*Your instructions:* The line containing "acessada em: https://bae-brasil.azurewebsites.net/" marks the start; please restate exactly that line and only the lines following it through the end of the material below.

*Input:*
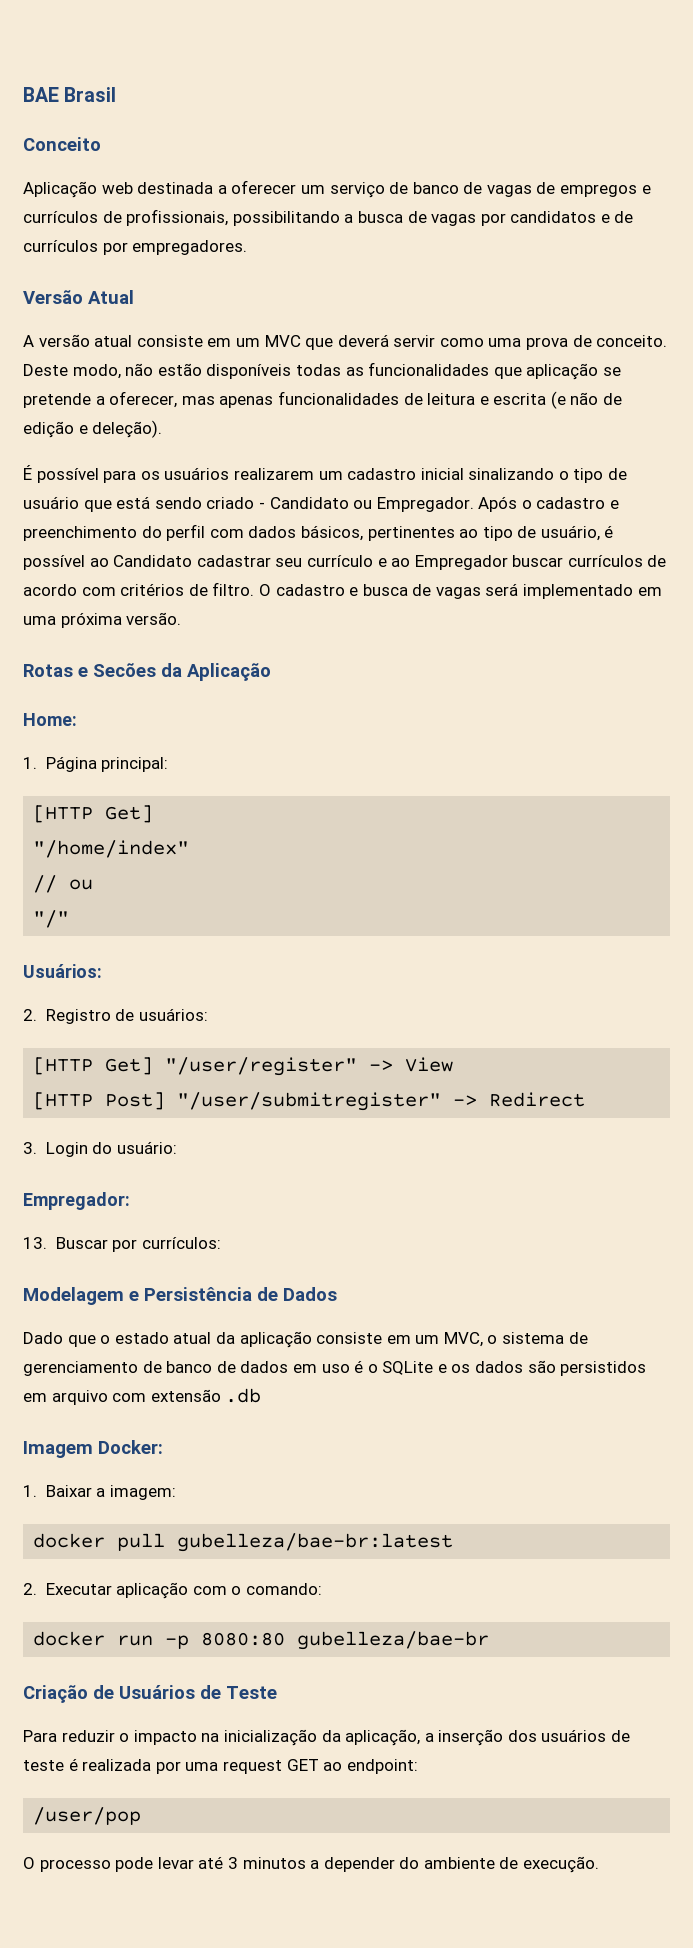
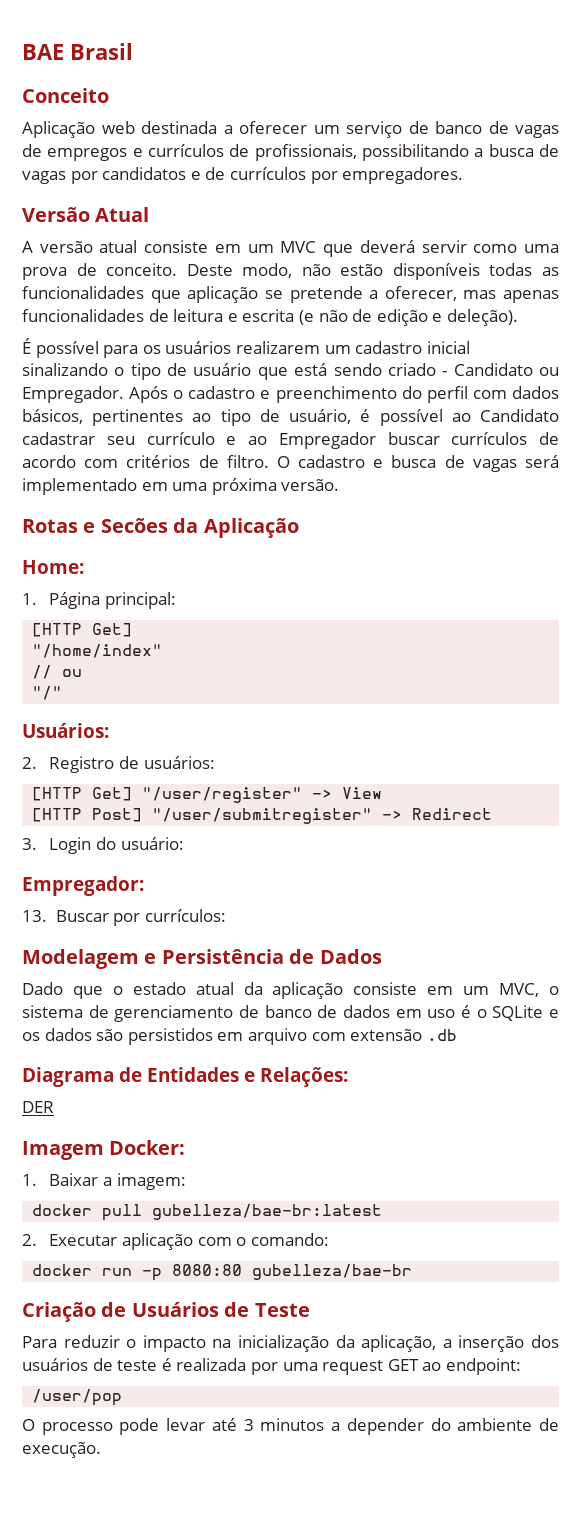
+ Diagrama de Entidades e Relações:
+ DER

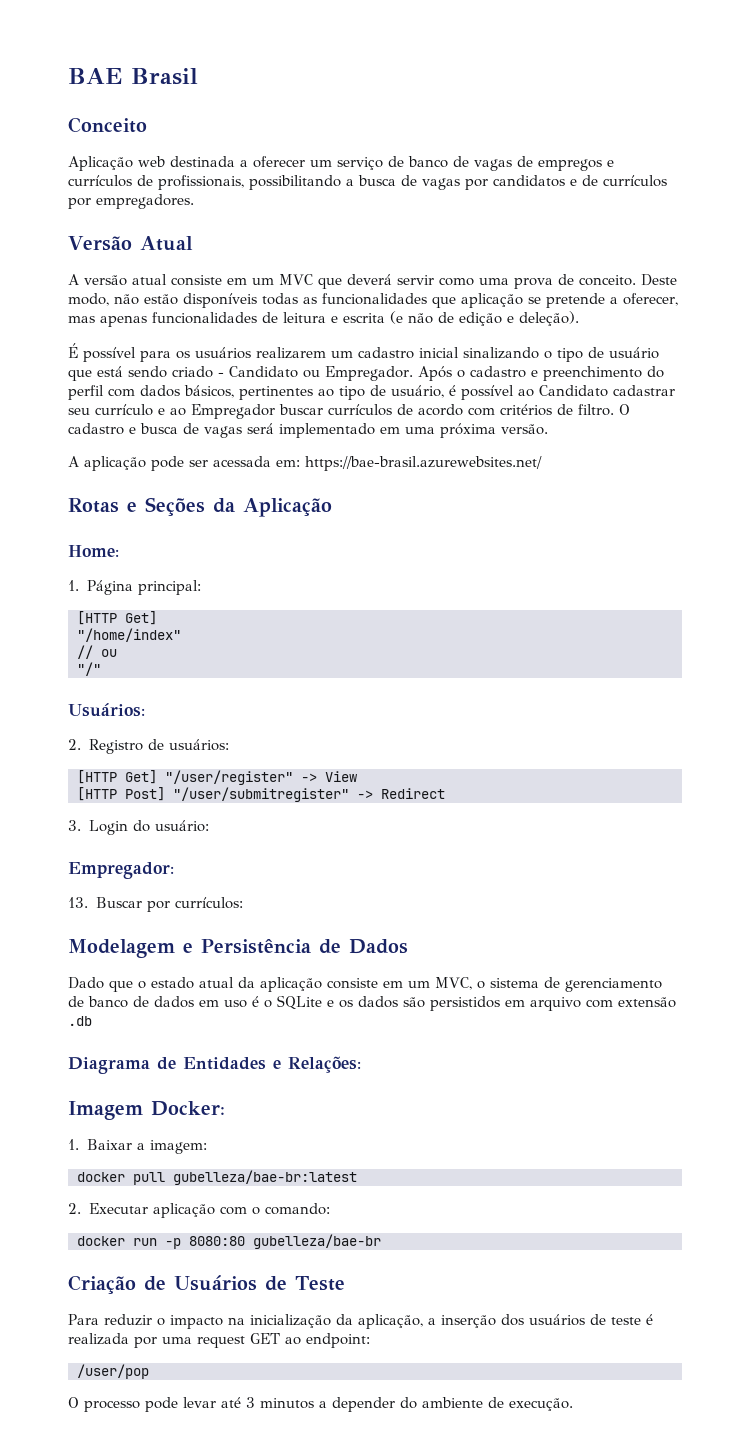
+ A aplicação pode ser acessada em: https://bae-brasil.azurewebsites.net/
- Rotas e Secões da Aplicação
+ Rotas e Seções da Aplicação
- DER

*Answer below:*
+ A aplicação pode ser acessada em: https://bae-brasil.azurewebsites.net/
- Rotas e Secões da Aplicação
+ Rotas e Seções da Aplicação
- DER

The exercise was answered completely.